Wednesday, 9. April 2014 5:26
My spice drawer collapseth over.
Try as I might to keep the jars and tins in neat alphabetical order, there are just far too many for all the cuisines dabbled in to do so.
In my parents’ kitchen that I grew up in, though, that never was a problem. Their spice collection snuggled neatly in one metal pan in the cupboard that held barely a dozen in total. Cloves to stud the Easter ham. Cinnamon for baking oatmeal cookies. White pepper to sprinkle into rice porridge. And that all-important jar of curry powder that my Dad would reach for whenever he made lamb curry.
Nowadays, I keep a jar of curry in my pantry for many uses. But when spring hits, I can’t help but think of lamb curry first and foremost as my Dad so often did.

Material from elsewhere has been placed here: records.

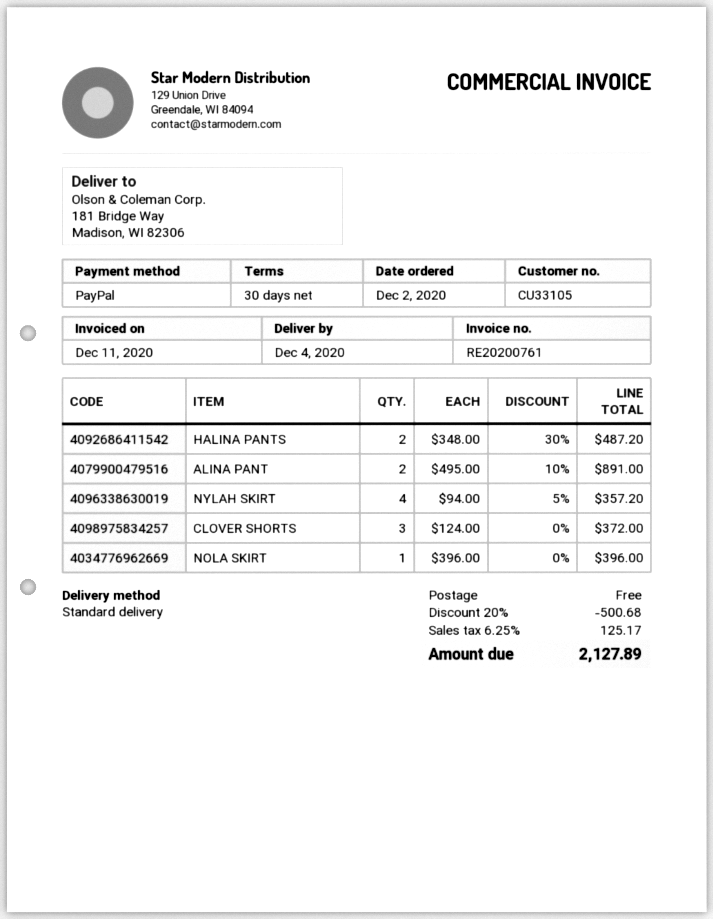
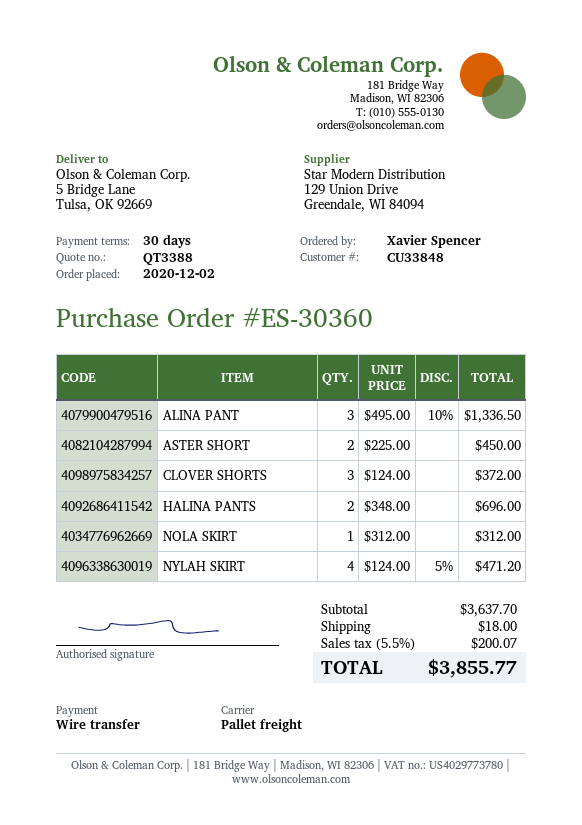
customer number: CU33105 -> CU33848
payment method: PayPal -> bank transfer
shipping method: standard -> pallet freight
ship to: 181 Bridge Way, Madison, WI 82306 -> 5 Bridge Lane, Tulsa, OK 92669
HALINA PANTS: 2 x 348.00 - 30% = 487.20 -> 2 x 348.00 = 696.00
ALINA PANT: 2 x 495.00 - 10% = 891.00 -> 3 x 495.00 - 10% = 1336.50
NYLAH SKIRT: 4 x 94.00 - 5% = 357.20 -> 4 x 124.00 - 5% = 471.20
NOLA SKIRT: 1 x 396.00 = 396.00 -> 1 x 312.00 = 312.00
ASTER SHORT: none -> 2 x 225.00 = 450.00
discount: 20% = 500.68 -> none
shipping: 0.00 -> 18.00
tax: 6.25% = 125.17 -> 5.5% = 200.07
total: 2127.89 -> 3855.77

His lamb curry was made in a pressure cooker, the kind that sat on the stovetop with a metal knob screwed into its lid that hissed and whistled like mad. He’d cut up potatoes, carrots and onions and throw them into the pot with chunks of lamb with plenty of chicken stock, some spiky star anise, and a few generous shakes from that curry jar — and let it all bubble away under that locked lid.
Sometimes I’d have no idea what he was making for dinner. But the moment he lifted the lid off that pot, that unmistakable aroma would fill the house, letting me know it was curry lamb night. The fragrance is so recognizable — pungently earthy, musky, even a tad sweet, and with the promise of something a little exotic.
My Dad’s version was golden and brothy — meant to be eaten with mounds of fluffy rice. All it took was one mouthful to warm you deliciously from within.
My husband who is Japanese-American also grew up with curry and rice. But the type he is accustomed to is far more gravy-like. It’s a deep, dark pool of sauce, so thick you can barely discern what’s below until you really dig a fork into it. It’s also delicious. And like the version my Dad used to make, quite tame on the heat spectrum, compared to Indian curries.
In New York Chef Tadashi Ono’s newest cookbook, “Japanese Soul Cooking” (Ten Speed Press), of which I received a review copy, is full of home-style dishes, including ramen, tonkatsu, tempura, and donburi. It also includes a curry dish that marries both of the styles my husband and I grew up on. The sauce is a little thinner than what my husband is used to and with a scant more weight than the type I favored as a child.